Model deployment

  • Deploying or upgrading services is risky. In this post, we explore risk mitigation strategies.

  • The diagram below illustrates the common ones.

Multi-Service Deployment

  • In this model, we deploy new changes to multiple services simultaneously. This approach is easy to implement. But since all the services are upgraded at the same time, it is hard to manage and test dependencies. It’s also hard to rollback safely.

Blue-Green Deployment

  • With blue-green deployment, we have two identical environments: one is staging (blue) and the other is production (green). The staging environment is one version ahead of production. Once testing is done in the staging environment, user traffic is switched to the staging environment, and the staging becomes the production. This deployment strategy is simple to perform rollback, but having two identical production quality environments could be expensive.

Canary Deployment

  • A canary deployment upgrades services gradually, each time to a subset of users. It is cheaper than blue-green deployment and easy to perform rollback. However, since there is no staging environment, we have to test on production.
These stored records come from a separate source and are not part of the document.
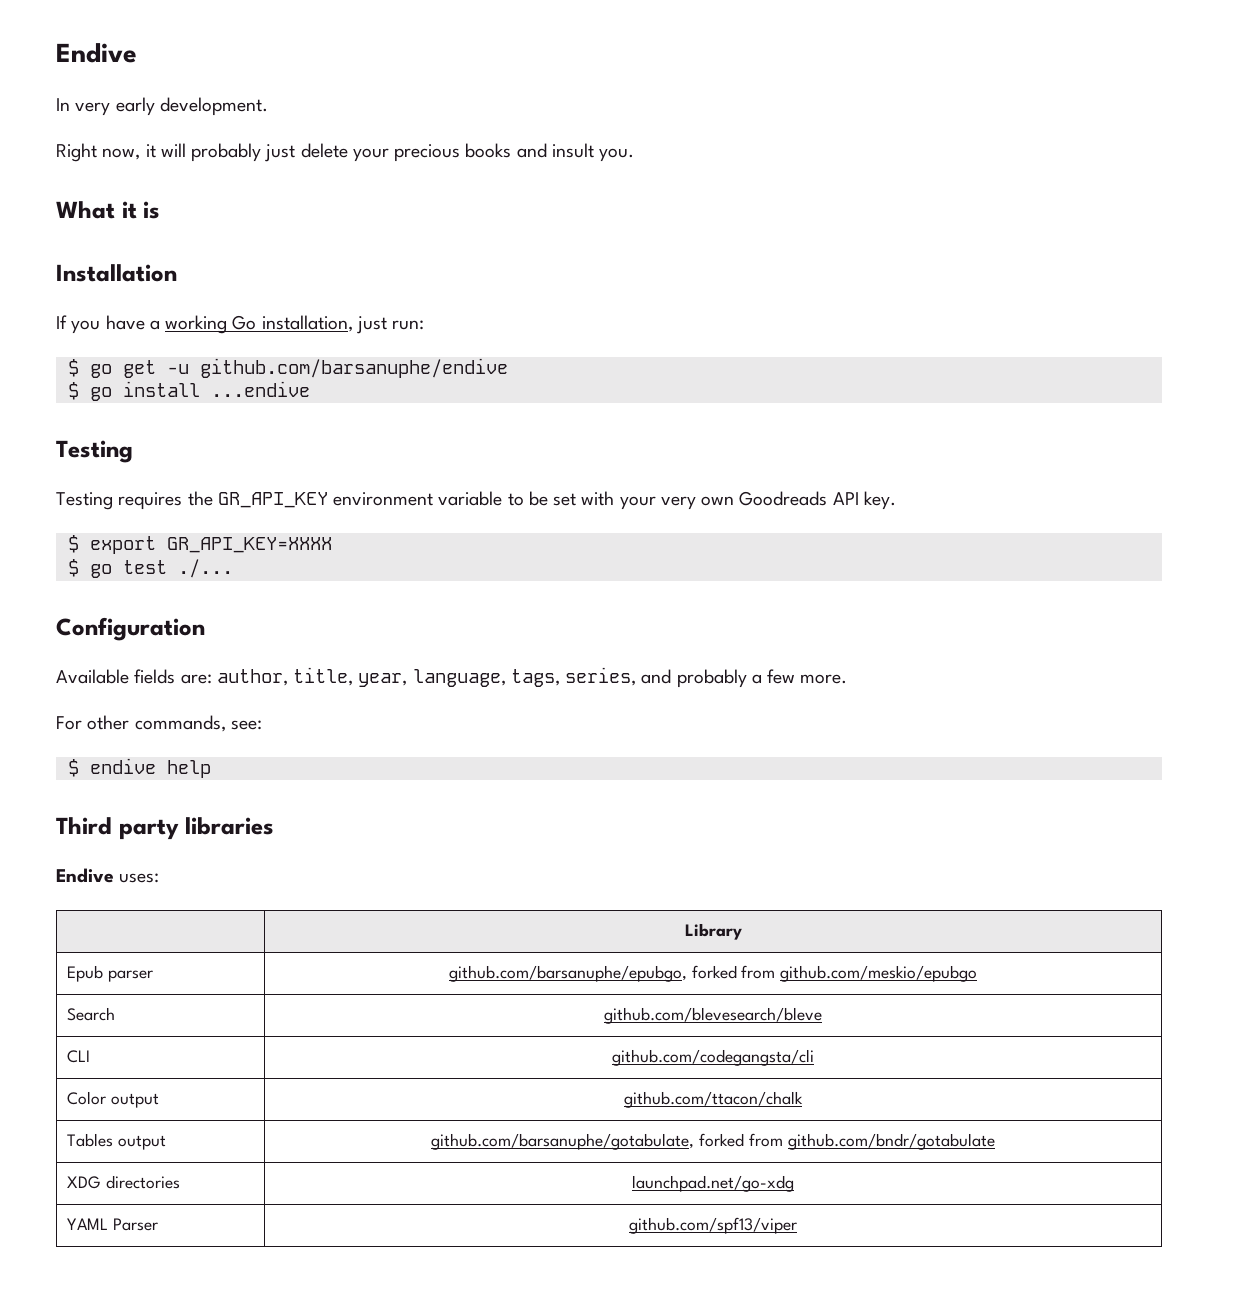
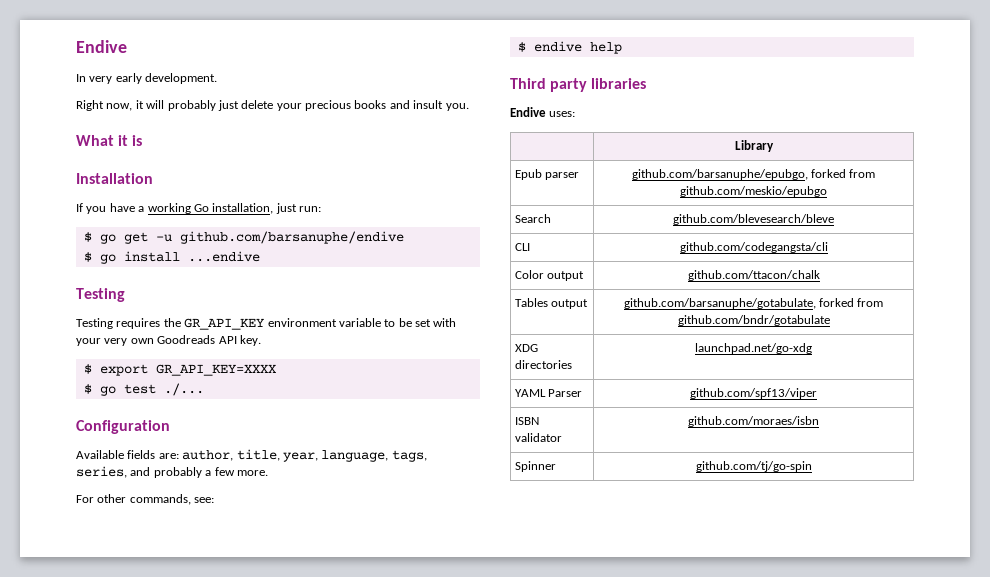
(797, 1225) none -> [515,417,540,425] [515,433,563,442] [688,416,819,427] [515,461,557,472] [695,461,812,472] // ISBN validator | github.com/moraes/isbn // Spinner | github.com/tj/go-spin

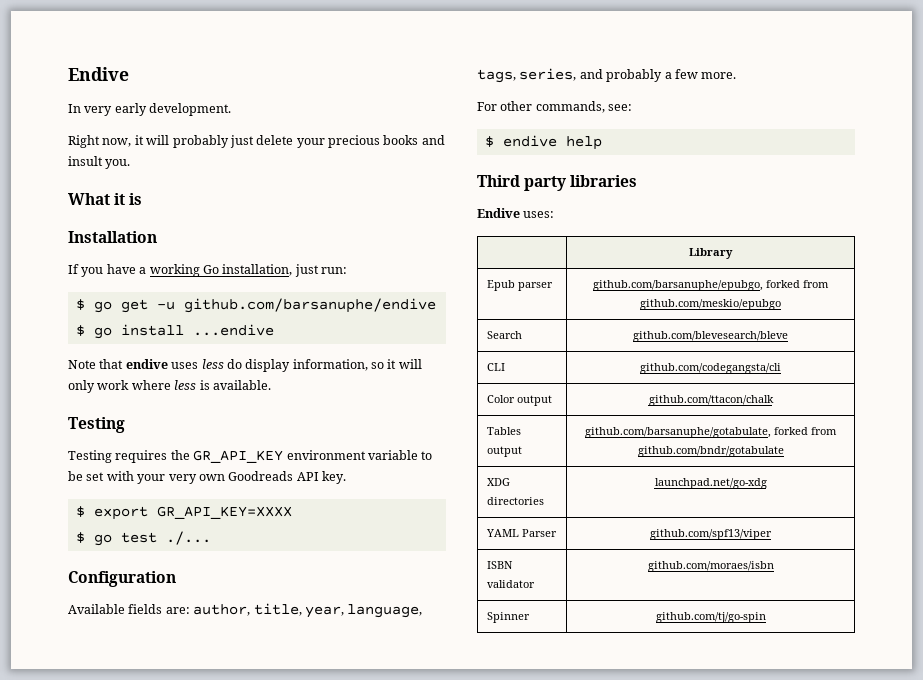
(260, 256) none -> [68,359,422,372] [68,380,271,393] // Note that endive uses less do display information, so it will only work where less is available.

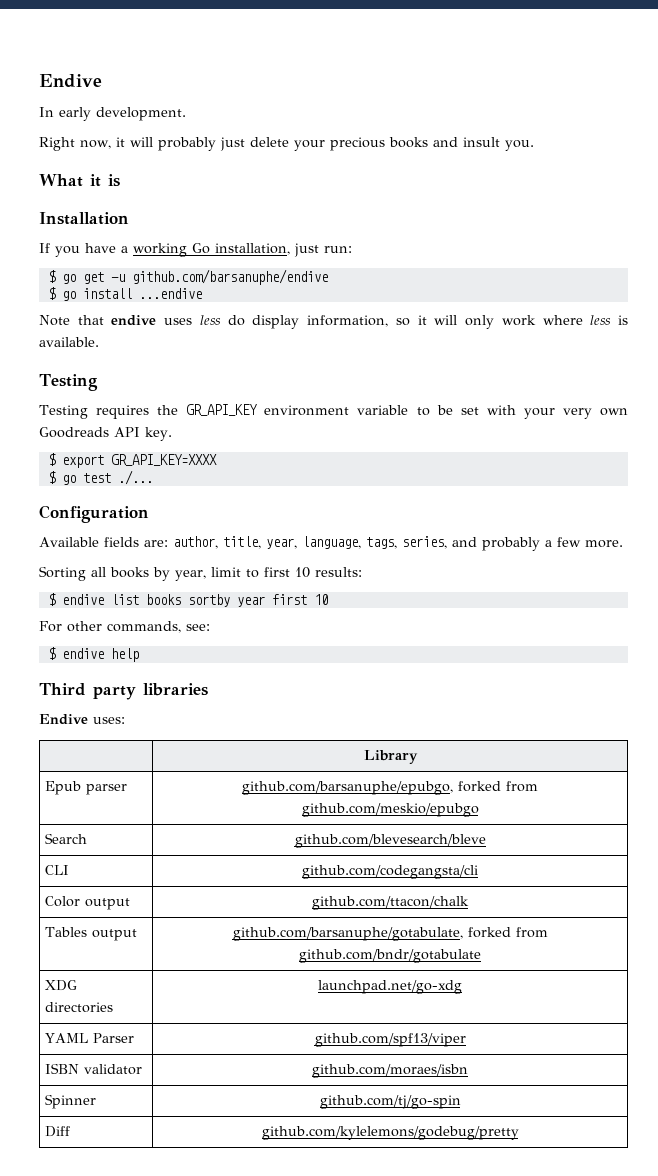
[84,106,113,116] very -> (54, 112) none
(737, 75) none -> [39,566,362,581] [47,593,328,607] // Sorting all books by year, limit to first 10 results: // $ endive list books sortby year first 10
(766, 617) none -> [45,1126,71,1137] [261,1126,519,1140] // Diff | github.com/kylelemons/godebug/pretty

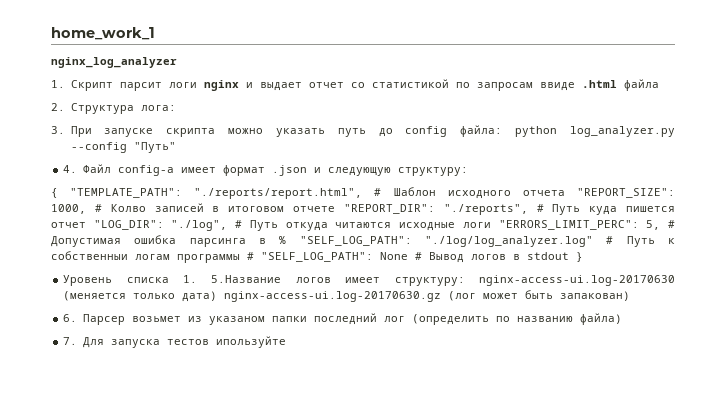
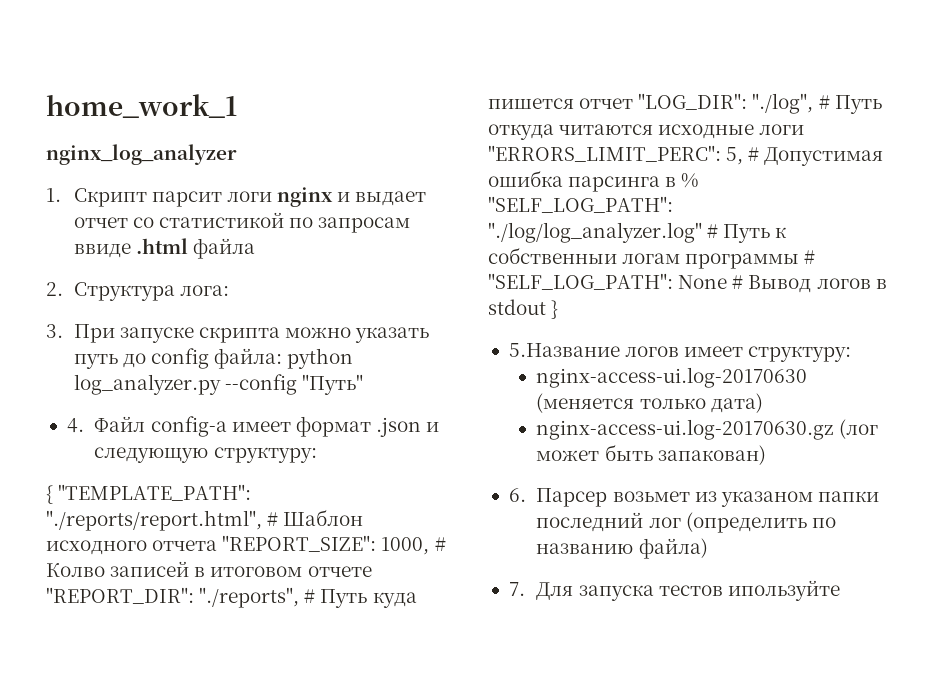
[63,275,197,286] Уровень списка 1. -> (559, 309) none
(465, 281) none -> (852, 354) //
(218, 296) none -> (763, 403) //

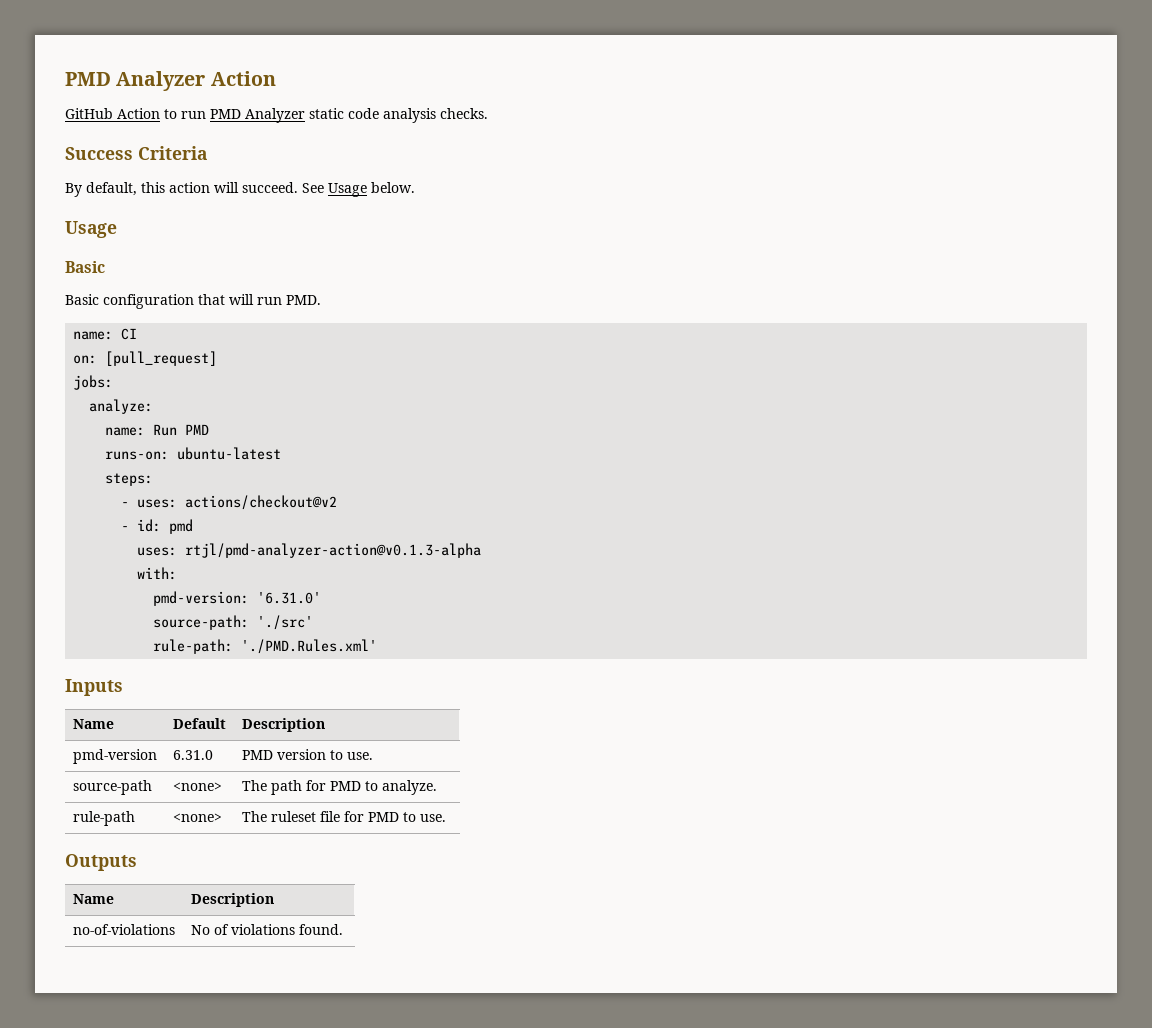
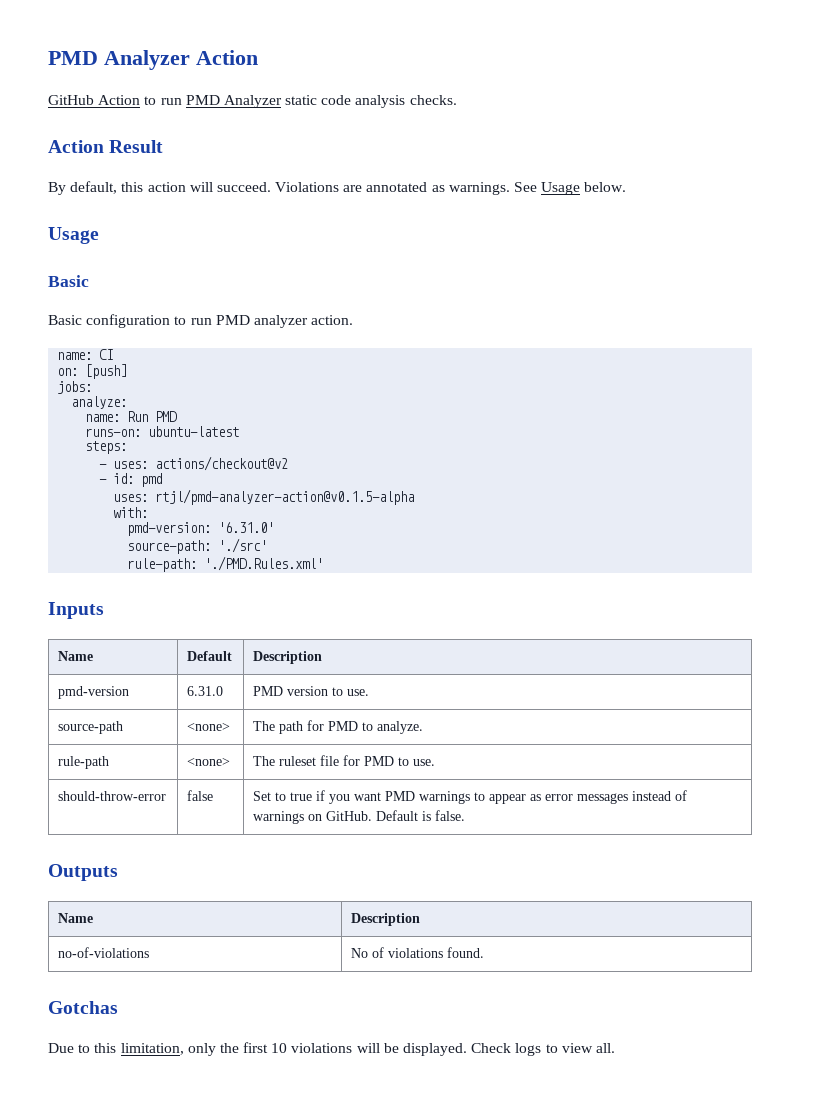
[65,146,207,160] Success Criteria -> [48,140,164,153] Action Result
(298, 187) none -> [275,182,510,195] Violations are annotated as warnings.
[198,294,321,305] that will run PMD. -> [174,315,354,328] to run PMD analyzer action.
[105,351,218,366] [pull_request] -> [85,364,128,379] [push]
[185,543,482,558] rtjl/pmd-analyzer-action@v0.1.3-alpha -> [155,489,415,505] rtjl/pmd-analyzer-action@v0.1.5-alpha
(446, 818) none -> [58,791,167,801] [187,790,214,801] [253,790,688,804] [253,810,466,824] // should-throw-error | false | Set to true if you want PMD warnings to appear as error messages instead of warnings on GitHub. Default is false.
(343, 929) none -> [48,1001,118,1014] [48,1042,615,1056] // Gotchas // Due to this limitation, only the first 10 violations will be displayed. Check logs to view all.

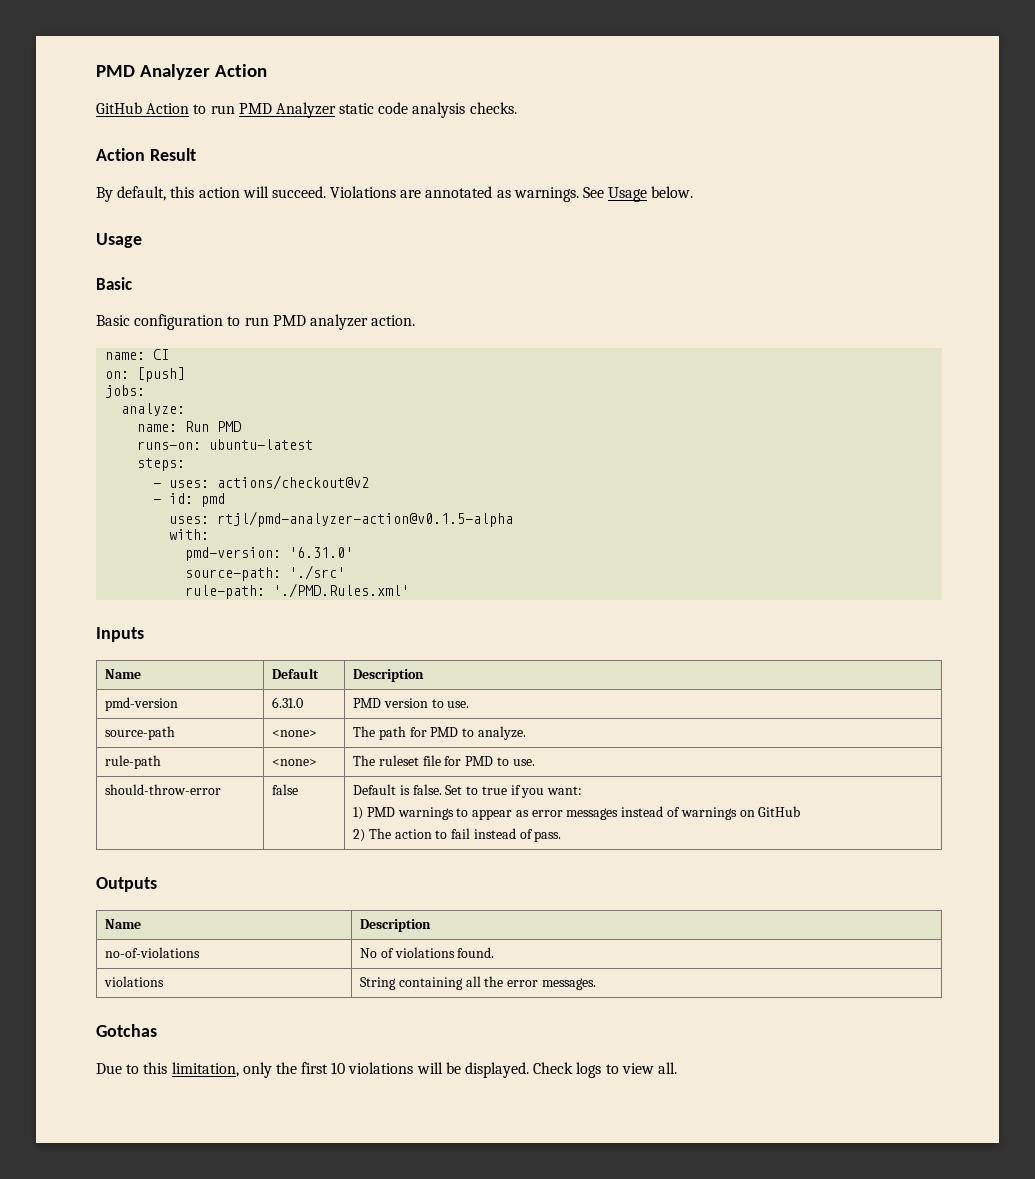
(214, 795) none -> [353,784,442,795] Default is false.
[354,792,382,801] want -> [547,786,583,795] [353,807,364,820] want: // 1)
[326,810,466,821] GitHub. Default is false. -> [758,806,801,817] [353,828,562,842] GitHub // 2) The action to fail instead of pass.
(485, 952) none -> [104,976,165,987] [360,976,596,990] // violations | String containing all the error messages.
This process is more complicated because we need to monitor the canary while gradually migrating more and more users away from the old version, i.e., performing a staged rollout.

A/B Test

  • In the A/B test, different versions of services run in production simultaneously. Each version runs an “experiment” for a subset of users. A/B test is a cheap method to test new features in production. We need to control the deployment process in case some features are pushed to users by accident.